Item 2(e) CUSIP Number: 253651103



                       SECURITIES AND EXCHANGE COMMISSION
                    
                            Washington, D.C. 20549

                                Schedule 13G

                    Under the Securities Exchange Act of 1934



Item 3 If this statement is filed pursuant to Rules 13d-1(b), or 13d-2(b),

check whether the person filing is a:

(a) ( ) Broker or Dealer registered under Section 15 of the Act

(b) ( ) Bank as defined in Section 3(a) (6) of the Act

(c) ( ) Insurance Company as defined in Section 3(a) (19) of the Act

(d) ( ) Investment Company registered under Section 8 of the Investment

Company Act

(e) (X) Investment Adviser registered under Section 203 of the Investment

Advisers Act of 1940

(f) ( ) Employee Benefit Plan, Pension Fund which is subject

to the provision of the Employee Retirement Income Security

Act of 1974 or Endowment Fund; see Section 240.13d1(b) (ii) (F)

(g) ( ) Parent Holding Company, in accordance with Section 240.13(b)

(ii) (G) (Note See Item 7)

(h) ( ) Group, in accordance with Section 240.13d1(b) (ii) (H)






Item 4 Ownership:

(a) Amount Beneficially Owned: 6,216,011 shares

(b) Percent of Class: 9.01%

(c) Number of shares as to which such person has:

 669,080 (I) sole power to vote or to direct the vote

 4,964,109 (II) shared power to vote or to direct the vote

  0 (III) sole power to dispose or to direct the disposition of

   6,216,011 (IV) shared power to dispose or to direct the

            disposition of

Jennison Associates Capital Corp. ("Jennison") furnishes investment

advice to several investment companies, insurance separate accounts,

and institutional clients ("Managed Portfolios").

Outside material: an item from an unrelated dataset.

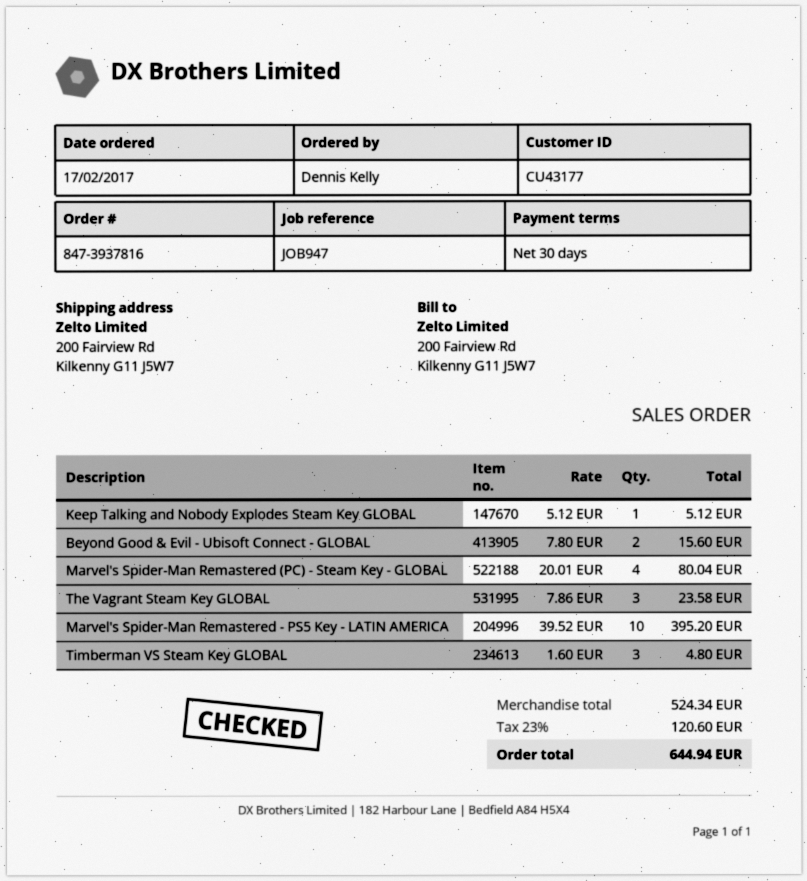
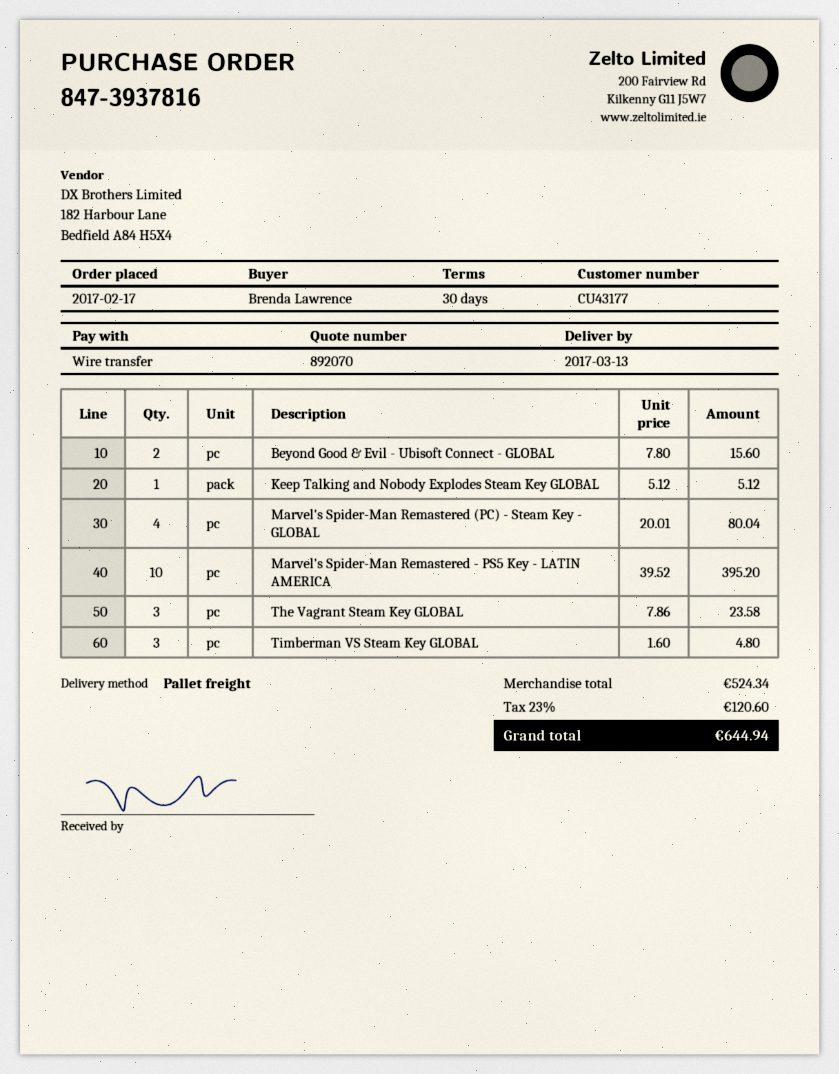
ordered by: Dennis Kelly -> Brenda Lawrence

As a result of its role

as investment adviser of the Managed Portfolios, Jennison may be deemed to

be the beneficial owner of the shares of the Issuer's Common Stock

held by such Managed Portfolios.  The Prudential Insurance Company of

America ("Prudential") owns 100% of the stock of Jennison.  As a result,

Prudential may be deemed to have the power to exercise or to direct the

exercise of such voting and/or dispositive power that Jennison may

have with respect to the Issuer's Common Stock held by the Managed

Portfolios. Jennison does not file jointly with Prudential, as such,

shares of the Issuer's Common Stock reported on Jennison's 13G

may be included in the shares reported on the 13G filed by Prudential.

These shares were acquired in the ordinary course of business,

and not with the purpose or effect of changing or influencing control

of the Issuer.  The filing of this statement should not be

construed as an admission that Jennison is, for the purposes of

Sections 13 or 16 of the Securities Exchange Act of

1934, the beneficial owner of these shares.

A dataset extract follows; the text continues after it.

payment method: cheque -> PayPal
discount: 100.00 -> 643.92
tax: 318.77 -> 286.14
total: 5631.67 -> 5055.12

Item 5 Ownership of Five Percent or Less of a Class:

If this statement is being filed to report the fact that as of

the date hereof the reporting person has ceased

to be the beneficial owner of more than five percent of the securities,

check the following ( ).









               SECURITIES AND EXCHANGE COMMISSION

                       Washington, D.C. 20549

                            Schedule 13G

             Under the Securities Exchange Act of 1934
 





Item 6 Ownership of More than Five Percent on Behalf of Another

Person:

Our clients have the right to receive or the power to direct the receipt of

dividends or the profits from the sale of such securities.  No one

client owns more than 5% of such security class.

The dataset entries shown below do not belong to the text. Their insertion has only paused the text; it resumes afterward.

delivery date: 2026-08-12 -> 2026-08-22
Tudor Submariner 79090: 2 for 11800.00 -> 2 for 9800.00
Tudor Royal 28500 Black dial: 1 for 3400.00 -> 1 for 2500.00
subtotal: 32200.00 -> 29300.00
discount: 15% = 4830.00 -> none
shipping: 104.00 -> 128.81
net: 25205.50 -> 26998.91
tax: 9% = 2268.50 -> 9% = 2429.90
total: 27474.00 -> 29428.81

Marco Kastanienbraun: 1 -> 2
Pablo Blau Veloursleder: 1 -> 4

Item 7 Identification and Classification of the Subsidiary

which Acquired the Security being Reported on by the Parent Holding

Company: Not Applicable









Item 8 Identification and Classification of Members of the

Group: Not Applicable









Item 9 Notice of Dissolution of Group: Not Applicable









Item 10 Certification:

By signing below I certify that, to the best of my knowledge

and belief, the securities referred to above were acquired in the

ordinary course of business and were not acquired for the purpose of and

do not have the effect of changing or influencing the control of the issuer

of such securities and were not acquired in connection with or as a

participant in any transaction having such purposes or effects. After

reasonable inquiry and to the best of my knowledge and belief,

I certify that the correct information set forth in

this statement is true, complete and correct.